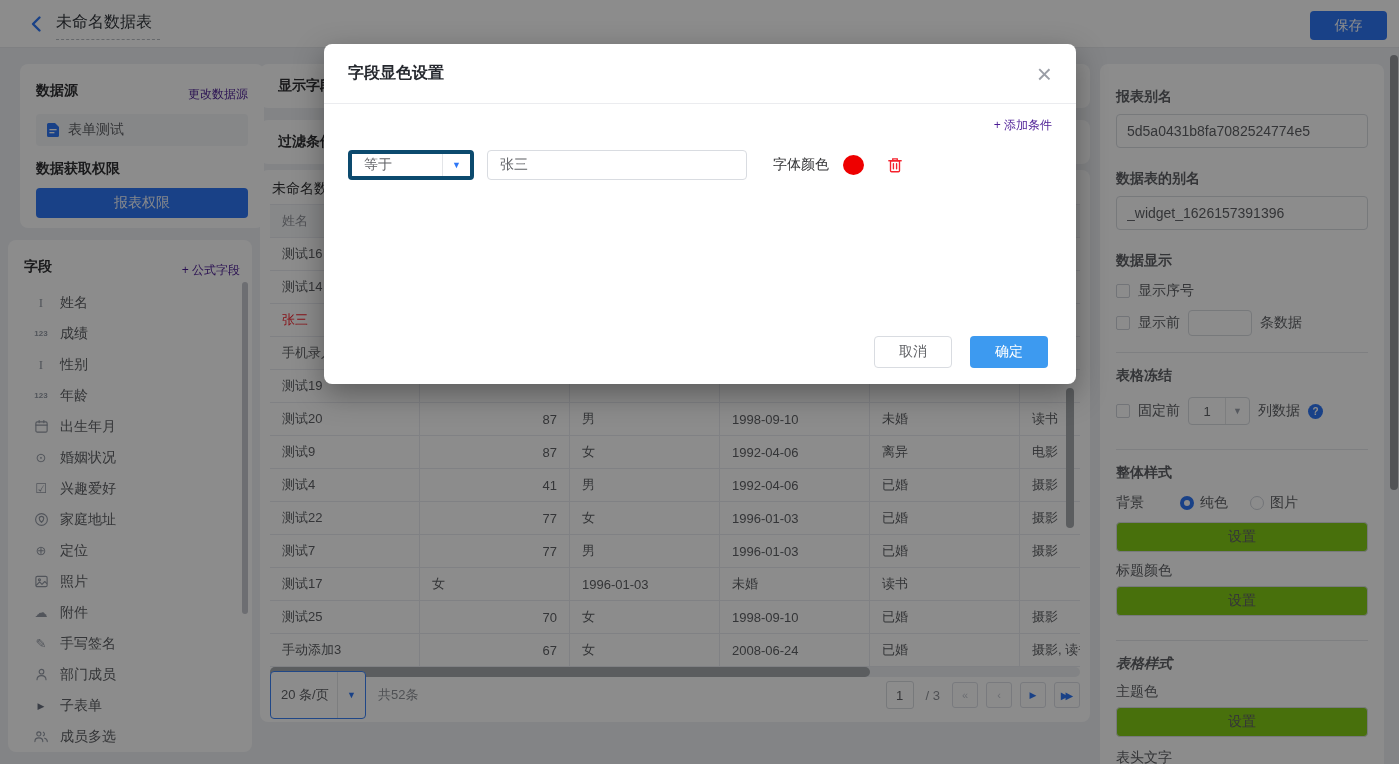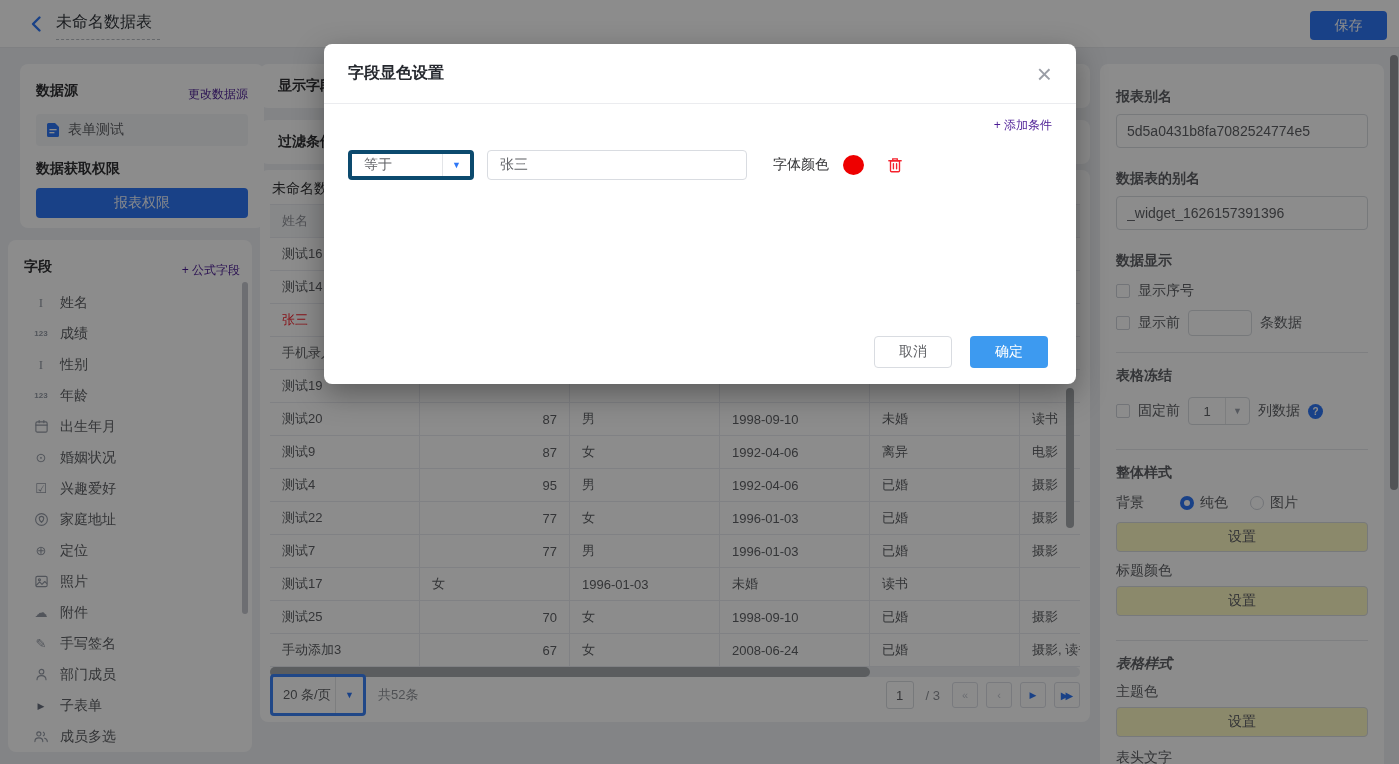--- a/index.html
+++ b/index.html
@@ -42,21 +42,21 @@
   .trow { display:flex; width:900px; height:33px; border-bottom:1px solid #e9ebf0; align-items:stretch; background:#fff; }
   .thead { background:#f6f7fa; }
   .thead .tcell { color:#909399; }
   .tcell { flex:none; width:150px; display:flex; align-items:center; padding:0 12px; font-size:13px; color:#606266; border-right:1px solid #e9ebf0; overflow:hidden; white-space:nowrap; }
   .tcell.c1 { justify-content:flex-end; }
   .tcell.red { color:#f5222d; }
   .hscroll-track { margin-top:0; width:810px; height:10px; background:#edeff2; border-radius:5px; }
   .hscroll-thumb { width:600px; height:10px; background:#a6a9ad; border-radius:5px; cursor:pointer; }
   .vscroll-thumb { position:absolute; right:16px; top:218px; width:8px; height:140px; background:#a6a9ad; border-radius:4px; cursor:pointer; }
   .pager { position:absolute; left:10px; right:10px; bottom:8px; height:38px; display:flex; align-items:center; }
-  .psize { width:96px; height:42px; border:3px solid #3b82f6; border-radius:4px; background:#fff; display:flex; align-items:center; cursor:pointer; }
+  .psize { width:96px; height:48px; border:1px solid #3b82f6; border-radius:4px; background:#fff; display:flex; align-items:center; cursor:pointer; }
   .psize-lb { flex:1; padding-left:10px; font-size:13px; color:#606266; }
   .arrow-seg { width:28px; align-self:stretch; border-left:1px solid #e3e5e8; display:flex; align-items:center; justify-content:center; }
   .arr-dn { font-size:9px; color:#2e77f6; }
   .total-lb { margin-left:12px; font-size:13px; color:#909399; }
   .pager-right { margin-left:auto; display:flex; align-items:center; gap:8px; }
   .page-box { width:28px; height:28px; border:1px solid #d9dce1; border-radius:3px; background:#fff; display:flex; align-items:center; justify-content:center; font-size:13px; color:#606266; }
   .page-total { font-size:13px; color:#909399; margin:0 4px; }
   .nav-btn { width:26px; height:26px; border:1px solid #dcdfe6; border-radius:3px; background:#fdfdfd; display:flex; align-items:center; justify-content:center; font-size:11px; cursor:pointer; padding:0; font-family:inherit; }
   .nav-dis { color:#c3c7cf; }
   .nav-on { color:#2e77f6; }
@@ -71,21 +71,21 @@
   .chk-row { display:flex; align-items:center; gap:8px; }
   .chk { width:14px; height:14px; border:1px solid #cfd3da; border-radius:2px; background:#fff; flex:none; cursor:pointer; }
   .mini-input { width:64px; height:26px; border:1px solid #d9dce1; border-radius:4px; background:#fff; font-family:inherit; padding:0 6px; font-size:13px; color:#606266; }
   .mini-select { width:62px; height:28px; border:1px solid #d9dce1; border-radius:4px; background:#fff; display:flex; align-items:center; cursor:pointer; }
   .mini-select .sel-lb { flex:1; text-align:center; font-size:13px; color:#606266; }
   .mini-select .arrow-seg { width:24px; }
   .mini-select .arr-dn { color:#9da3ad; }
   .help-ic { width:15px; height:15px; border-radius:50%; background:#2e77f6; color:#fff; font-size:10px; font-weight:bold; display:inline-flex; align-items:center; justify-content:center; cursor:pointer; }
   .radio { width:14px; height:14px; border-radius:50%; background:#fff; border:1px solid #cfd3da; flex:none; cursor:pointer; }
   .radio.on { border:4px solid #2e77f6; }
-  .set-btn { width:100%; height:30px; background:#fef9c3; border:1px solid #d9dce1; border-radius:4px; color:#606266; font-size:14px; cursor:pointer; font-family:inherit; }
+  .set-btn { width:100%; height:30px; background:#84cc16; border:1px solid #d9dce1; border-radius:4px; color:#606266; font-size:14px; cursor:pointer; font-family:inherit; }
   .rad-row { display:flex; align-items:center; gap:6px; }
 
   
   .win-scroll { position:absolute; left:1390px; top:55px; width:8px; height:435px; background:#95989d; border-radius:4px; z-index:2; cursor:pointer; }
 
   
   .overlay { position:absolute; inset:0; background:rgba(0,0,0,0.45); z-index:50; }
   .modal { position:absolute; left:324px; top:44px; width:752px; height:340px; background:#fff; border-radius:8px; z-index:60; box-shadow:0 10px 30px rgba(0,0,0,.35); }
   .modal-head { height:60px; border-bottom:1px solid #ebecef; display:flex; align-items:center; padding:0 24px; }
   .modal-title { font-size:16px; color:#25282e; font-weight:bold; }
@@ -325,21 +325,21 @@
         <div class="trow">
           <div class="tcell c0">测试9</div>
           <div class="tcell c1">87</div>
           <div class="tcell c2">女</div>
           <div class="tcell c3">1992-04-06</div>
           <div class="tcell c4">离异</div>
           <div class="tcell c5">电影</div>
         </div>
         <div class="trow">
           <div class="tcell c0">测试4</div>
-          <div class="tcell c1">95</div>
+          <div class="tcell c1">41</div>
           <div class="tcell c2">男</div>
           <div class="tcell c3">1992-04-06</div>
           <div class="tcell c4">已婚</div>
           <div class="tcell c5">摄影</div>
         </div>
         <div class="trow">
           <div class="tcell c0">测试22</div>
           <div class="tcell c1">77</div>
           <div class="tcell c2">女</div>
           <div class="tcell c3">1996-01-03</div>

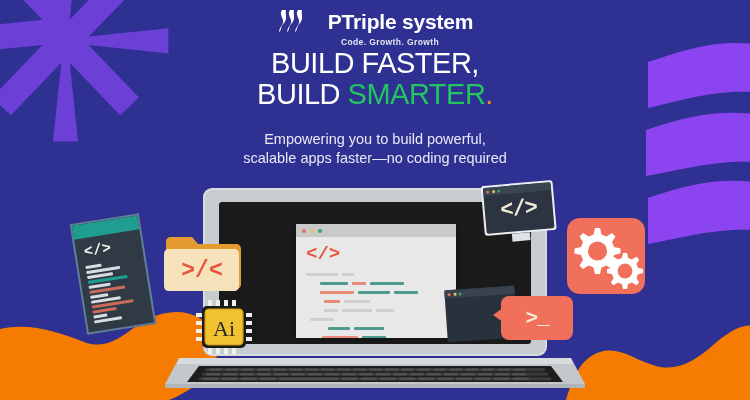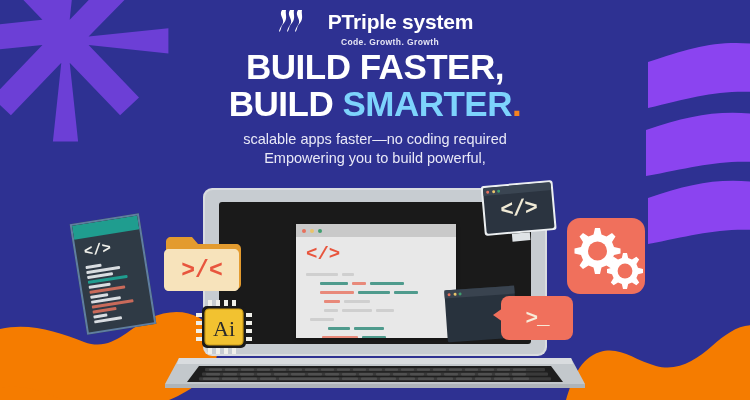--- a/index.html
+++ b/index.html
@@ -30,24 +30,24 @@
   .brand-tag {
     color:#e6e6f5; font-size:8.5px; font-weight:bold; letter-spacing:0.4px;
     margin-top:3px; margin-left:30px;
   }
 
   
   .headline {
     position:absolute; left:0; right:0; top:48px; text-align:center; z-index:30;
   }
   .hl-line {
-    font-size:35px; font-weight:bold; color:#ffffff;
+    font-size:29px; font-weight:normal; color:#ffffff;
     line-height:1.07; letter-spacing:-0.5px;
   }
-  .hl-accent { color:#7dd3fc; }
+  .hl-accent { color:#22c55e; }
   .hl-dot { color:#f58220; }
 
   .subhead {
     position:absolute; left:0; right:0; top:130px; text-align:center; z-index:30;
     color:#e9e9f7; font-size:14.5px; line-height:1.32; font-weight:normal;
   }
 
   
   .laptop { position:absolute; left:165px; top:188px; width:420px; height:212px; z-index:10; }
   .laptop svg { display:block; width:420px; height:212px; }
@@ -174,22 +174,22 @@
     </div>
     <div class="brand-tag">Code. Growth. Growth</div>
   </div>
 
   <div class="headline">
     <div class="hl-line">BUILD FASTER,</div>
     <div class="hl-line"><span>BUILD </span><span class="hl-accent">SMARTER</span><span class="hl-dot">.</span></div>
   </div>
 
   <div class="subhead">
+    <div>Empowering you to build powerful,</div>
     <div>scalable apps faster—no coding required</div>
-    <div>Empowering you to build powerful,</div>
   </div>
 
   <div class="laptop">
     <svg viewBox="0 0 420 212" xmlns="http://www.w3.org/2000/svg">
 
       <rect x="38" y="0" width="344" height="168" rx="9" fill="#d9dcdf"></rect>
       <rect x="40" y="2" width="340" height="164" rx="8" fill="#c7ccd1"></rect>
 
       <rect x="54" y="14" width="312" height="142" rx="3" fill="#1a1a1a"></rect>
 

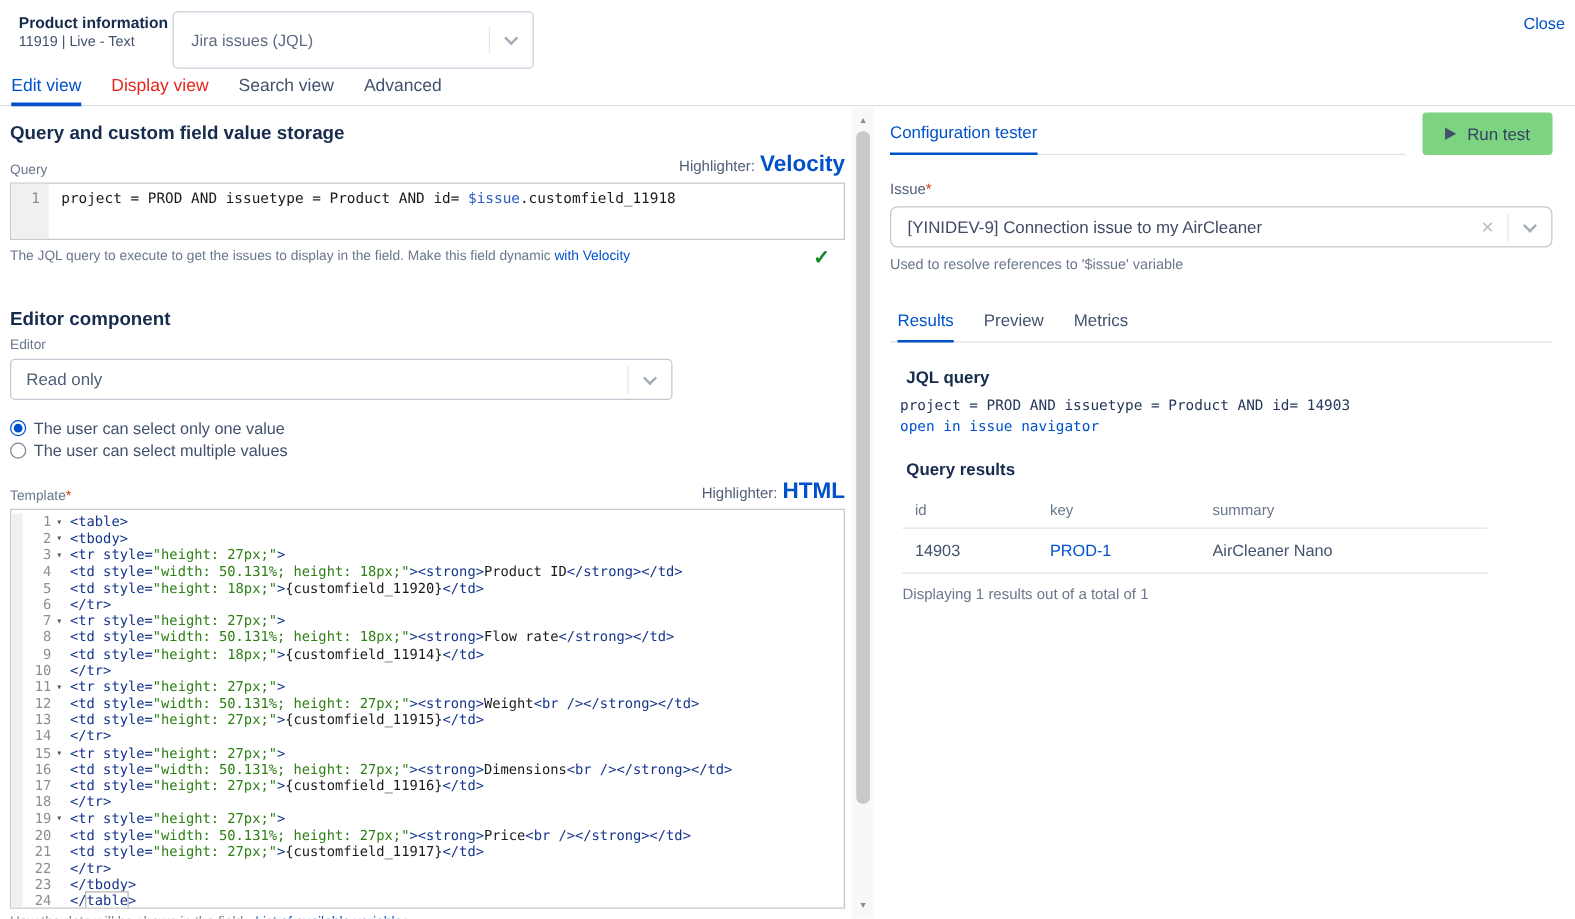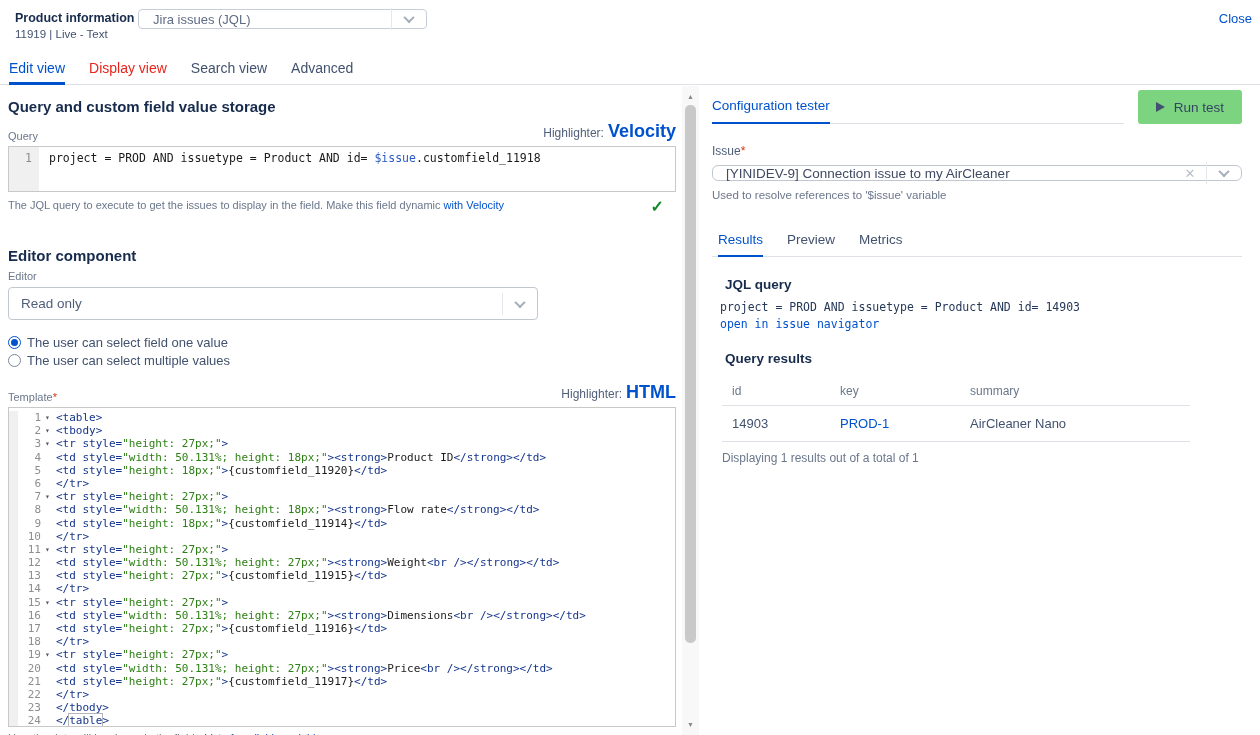--- a/index.html
+++ b/index.html
@@ -4,21 +4,21 @@
 <style>
   * { margin:0; padding:0; box-sizing:border-box; }
   html,body { width:1260px; height:735px; }
   body { background:#fff; font-family:"Liberation Sans",sans-serif; position:relative; overflow:hidden; color:var(--body-text,#42526e); }
 
   
   .top-close { position:absolute; top:11px; right:8px; font-size:13px; color:var(--accent); cursor:pointer; }
   .field-info { position:absolute; left:15px; top:11px; }
   .field-info .t { font-size:12.5px; font-weight:bold; color:var(--heading-text); }
   .field-info .s { font-size:11.5px; color:var(--body-text); margin-top:3px; }
-  .type-select { position:absolute; left:138px; top:9px; width:289px; height:20px; border:1px solid #c8ced9; border-radius:4px; display:flex; align-items:center; font-size:13px; color:#5e6c84; background:#fff; cursor:pointer; }
+  .type-select { position:absolute; left:138px; top:9px; width:289px; height:46px; border:1px solid #c8ced9; border-radius:4px; display:flex; align-items:center; font-size:13px; color:#5e6c84; background:#fff; cursor:pointer; }
   .sel-val { padding-left:14px; flex:1; white-space:nowrap; overflow:hidden; }
   .sel-end { display:flex; align-items:center; align-self:stretch; }
   .sel-sep { width:1px; background:#e4e7ec; height:22px; }
   .chev { width:34px; display:flex; justify-content:center; align-items:center; }
   .chev i { display:block; width:8px; height:8px; border-right:2px solid #a5adba; border-bottom:2px solid #a5adba; transform:rotate(45deg) translate(-1px,-1px); }
 
   
   .main-tabs { position:absolute; left:0; top:60px; right:0; height:25px; border-bottom:1px solid var(--border-grey); padding-left:9px; display:flex; gap:24px; }
   .tab { font-size:14px; color:var(--body-text); padding-bottom:8px; height:25px; cursor:pointer; white-space:nowrap; }
   .tab.active { color:var(--accent); border-bottom:3px solid var(--accent); }
@@ -73,21 +73,21 @@
 
   
   .right-panel { position:absolute; left:699px; top:86px; right:0; bottom:0; padding:0 18px 0 13px; overflow:hidden; }
   .tester-header { display:flex; align-items:flex-end; margin-top:4px; }
   .tester-title-wrap { flex:1; border-bottom:1px solid var(--border-grey); margin-right:14px; }
   .tester-title { display:inline-block; color:var(--accent); font-size:13.5px; padding-bottom:9px; border-bottom:2px solid var(--accent); margin-bottom:-1px; cursor:pointer; }
   .run-btn { background:var(--run-button-green); border:none; border-radius:3px; height:34px; padding:0 18px; display:flex; align-items:center; gap:9px; font-size:13.5px; color:#344563; cursor:pointer; font-family:inherit; }
   .play { width:0; height:0; border-left:9px solid #42526e; border-top:5.5px solid transparent; border-bottom:5.5px solid transparent; }
 
   .issue-label { margin-top:20px; font-size:12px; color:#505f79; }
-  .issue-select { margin-top:7px; height:16px; border:1px solid var(--input-border); border-radius:6px; display:flex; align-items:center; font-size:13.5px; color:#3f4a63; background:#fff; }
+  .issue-select { margin-top:7px; height:33px; border:1px solid var(--input-border); border-radius:6px; display:flex; align-items:center; font-size:13.5px; color:#3f4a63; background:#fff; }
   .issue-select .sel-val { padding-left:13px; }
   .x-icon { width:32px; text-align:center; color:#b8bfc9; font-size:13px; cursor:pointer; }
   .issue-help { margin-top:8px; font-size:11.5px; color:var(--muted-text); }
 
   .sub-tabs { margin-top:31px; border-bottom:1px solid var(--border-grey); display:flex; gap:24px; padding-left:6px; }
   .sub-tab { font-size:13.5px; padding-bottom:8px; color:var(--body-text); cursor:pointer; }
   .sub-tab.active { color:var(--accent); border-bottom:2px solid var(--accent); margin-bottom:-1px; }
 
   .block-title { margin-top:20px; margin-left:13px; font-size:13.5px; font-weight:bold; color:var(--heading-text); }
   .mono-line { margin-top:8px; margin-left:8px; font-family:"DejaVu Sans Mono",monospace; font-size:11.5px; color:#253858; }
@@ -159,21 +159,21 @@
       <span class="sel-sep"></span>
       <span class="chev">
           <i></i>
         </span>
     </span>
   </div>
 
   <div class="radio-group" id="radio-group">
       <div class="radio-row">
         <span class="radio-circle sel"></span>
-        <span class="radio-label">The user can select field one value</span>
+        <span class="radio-label">The user can select only one value</span>
       </div>
       <div class="radio-row">
         <span class="radio-circle"></span>
         <span class="radio-label">The user can select multiple values</span>
       </div>
     </div>
 
   <div class="label-row template-row">
     <span class="f-label"><span>Template</span><span class="req">*</span></span>
     <span>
---------------
ABOUT THIS TASK »
Report every line from the material above that mentions the word "rgba".

TASK RESULT »
   .overlay { position:absolute; inset:0; background:rgba(0,0,0,0.45); z-index:50; }
   .modal { position:absolute; left:324px; top:44px; width:752px; height:340px; background:#fff; border-radius:8px; z-index:60; box-shadow:0 10px 30px rgba(0,0,0,.35); }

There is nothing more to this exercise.